3: Electric batteries in the vehicle can be charged or recharged by 11 OVAL outlet (Grid) or can be recharged by a solar photovoltaic (PV) panel system installed on the exterior surface of the vehicle. The solar panel system can recharge the batteries anytime that the solar system can generate current from the sunlight. The vehicle batteries can be recharged by grid line power supply or both solar panels at the same time as desired by the drivers. The current design has a manual switch to select 1 IOVAC charger (Grid charger) or solar charger (PV charger). The special design in this recharge system is from the charger selection switch.

4: The battery charge switches operate on on/off by supplied voltage to the bases of the two electronic switches. Base on the condition of the batteries, the operation status of the vehicle, the electrical current supplied from the solar system, and possible data provided by the driver, the data processing unit will decide to automatically switch to PV charger, Grid charger, or both.

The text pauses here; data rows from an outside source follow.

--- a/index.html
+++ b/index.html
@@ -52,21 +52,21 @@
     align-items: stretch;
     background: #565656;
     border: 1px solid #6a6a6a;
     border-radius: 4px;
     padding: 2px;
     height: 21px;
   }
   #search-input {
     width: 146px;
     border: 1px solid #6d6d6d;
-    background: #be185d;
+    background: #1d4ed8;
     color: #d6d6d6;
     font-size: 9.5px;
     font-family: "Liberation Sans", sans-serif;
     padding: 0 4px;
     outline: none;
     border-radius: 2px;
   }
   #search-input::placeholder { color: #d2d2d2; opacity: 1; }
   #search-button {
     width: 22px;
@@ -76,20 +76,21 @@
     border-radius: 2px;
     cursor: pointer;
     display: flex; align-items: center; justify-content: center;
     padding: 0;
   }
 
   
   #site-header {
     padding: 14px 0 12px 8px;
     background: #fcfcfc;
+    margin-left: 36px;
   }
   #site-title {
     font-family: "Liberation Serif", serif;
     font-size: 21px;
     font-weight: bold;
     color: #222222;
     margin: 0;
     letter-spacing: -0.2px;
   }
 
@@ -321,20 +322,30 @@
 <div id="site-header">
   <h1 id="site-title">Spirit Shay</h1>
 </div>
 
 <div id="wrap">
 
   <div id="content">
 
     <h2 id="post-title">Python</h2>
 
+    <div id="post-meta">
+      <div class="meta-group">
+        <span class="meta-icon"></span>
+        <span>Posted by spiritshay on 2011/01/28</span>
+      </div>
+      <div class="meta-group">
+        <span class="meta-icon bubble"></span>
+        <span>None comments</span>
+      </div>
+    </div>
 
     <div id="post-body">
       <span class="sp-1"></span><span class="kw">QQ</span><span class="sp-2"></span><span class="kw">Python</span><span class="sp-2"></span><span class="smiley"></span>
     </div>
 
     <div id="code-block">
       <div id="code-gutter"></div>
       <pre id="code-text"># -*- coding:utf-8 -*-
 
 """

The vehicle data acquisition system and data processing unit are designed as digital systems with a microcontroller and number of sensors, peripherals, and circuits.

5. The forward contactor is in fact on/off by a switch operated by supplied voltage to the base of an electronic switch. This supplied voltage is controlled by the vehicle data processing unit that the voltage will be provide once the vehicle has reached a certain speed (threshold speed) as programmed.

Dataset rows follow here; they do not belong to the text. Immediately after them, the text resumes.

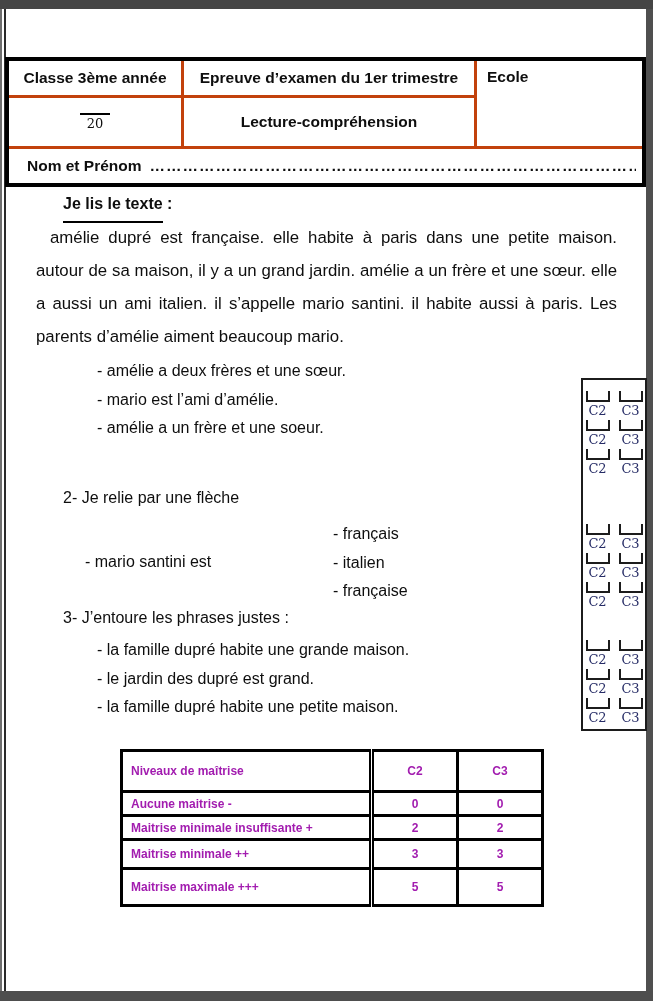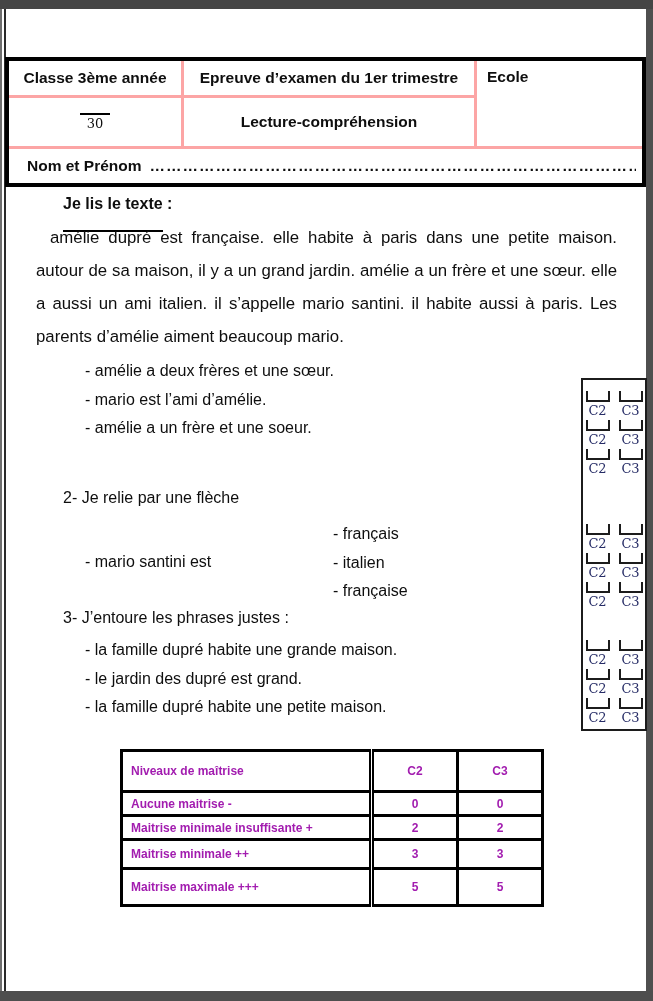--- a/index.html
+++ b/index.html
@@ -12,48 +12,48 @@
   .bottom-bar{position:absolute;left:0;top:991px;width:653px;height:10px;background:#4e4e4e;}
   .right-bar{position:absolute;left:646px;top:9px;width:7px;height:982px;background:#4f4f4f;}
   .left-line-a{position:absolute;left:0;top:9px;width:2px;height:982px;background:#6f6f6f;}
   .left-line-b{position:absolute;left:4px;top:9px;width:2px;height:982px;background:#2a2a2a;}
 
   
   .header-table{
     position:absolute;left:5px;top:57px;width:641px;
     border-collapse:collapse;border:4px solid #000;table-layout:fixed;
   }
-  .header-table td{border:3px solid #fca5a5;font-weight:bold;font-size:15.5px;}
+  .header-table td{border:3px solid #c2410c;font-weight:bold;font-size:15.5px;}
   .ht-c1{width:170px;text-align:center;vertical-align:middle;height:32px;}
   .ht-c2{width:288px;text-align:center;vertical-align:middle;}
   .ht-c3{vertical-align:top;padding:7px 0 16px 10px;}
   .ht-row2 td{height:46px;}
   .score{
     display:inline-block;border-top:2px solid #000;padding:2px 7px 0;
     font-family:"DejaVu Serif",serif;font-weight:normal;font-size:13px;line-height:14px;
   }
   .nom-cell{height:30px;padding:2px 6px 2px 18px;vertical-align:middle;}
   .nom-row{display:flex;align-items:baseline;overflow:hidden;white-space:nowrap;font-size:15.5px;font-weight:bold;}
   .nom-dots{overflow:hidden;margin-left:8px;letter-spacing:1px;flex:1;}
 
   
   .reading-title{position:absolute;left:63px;top:195px;font-size:16px;font-weight:bold;}
-  .reading-title .ul{border-bottom:2px solid #000;padding-bottom:18px;}
+  .reading-title .ul{border-bottom:2px solid #000;padding-bottom:9px;}
   .reading-text{
     position:absolute;left:36px;top:221px;width:581px;
     font-size:16.8px;line-height:33px;text-align:justify;text-indent:14px;
   }
 
   
   .question{position:absolute;left:63px;font-size:16px;}
   .q1{top:357px;width:470px;}
   .q2{top:489px;width:470px;height:116px;}
   .q3{top:609px;width:470px;}
   .q-prompt{margin:0 0 9px 0;white-space:nowrap;}
-  .q-items{margin-left:22px;line-height:28.5px;}
+  .q-items{margin-left:34px;line-height:28.5px;}
   .q-items div{white-space:nowrap;}
   .q2-subject{position:absolute;left:22px;top:64px;white-space:nowrap;}
   .q2-options{position:absolute;left:270px;top:31px;line-height:28.5px;}
   .q2-options div{white-space:nowrap;}
 
   
   .grading-box{
     position:absolute;left:581px;top:378px;width:66px;height:353px;
     border:2px solid #1c1c1c;box-sizing:border-box;padding-top:9px;
   }
@@ -100,21 +100,21 @@
 
   <table class="header-table">
     <tbody>
         <tr>
       <td class="ht-c1">Classe 3ème année</td>
       <td class="ht-c2">Epreuve d’examen du 1er trimestre</td>
       <td class="ht-c3" rowspan="2">Ecole</td>
     </tr>
     <tr class="ht-row2">
       <td class="ht-c1">
-        <span class="score">30</span>
+        <span class="score">20</span>
       </td>
       <td class="ht-c2">Lecture-compréhension</td>
     </tr>
     <tr>
       <td class="nom-cell" colspan="3">
         <div class="nom-row">
           <span>Nom et Prénom</span>
           <span class="nom-dots">………………………………………………………………………………………………………</span>
         </div>
       </td>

6. A data processing unit allows the driver to program the adjustable threshold speed to automatically prompt the electric powered operations from human pedaling. Also it can automatically switch from 110 VAC grid power charging to solar power, or from both sources to charging the vehicle batteries.

Claims

1. A hybrid vehicle, comprising:

a chassis:

a plurality of wheels rotatably mounted to the chassis and operative to rollingly support the vehicle;

a pedal assembly driveably coupled to at least one of the wheels for enabling application of human drive power to the wheel;

an electric motor coupled to at least one of the wheels for applying electrical drive power to the wheel;

a dual power transmission system for enabling power application to the wheel from the pedal assembly and/or the electric motor;

an electrical energy storage means for selectively providing electrical power to the motor;

solar power generating means for supplying charging current to the energy storage means; and

a control system for controlling the application of solar power to the energy storage means and for allowing a vehicle operator to select either human pedal power or electric motor drive power or both for application to the wheel.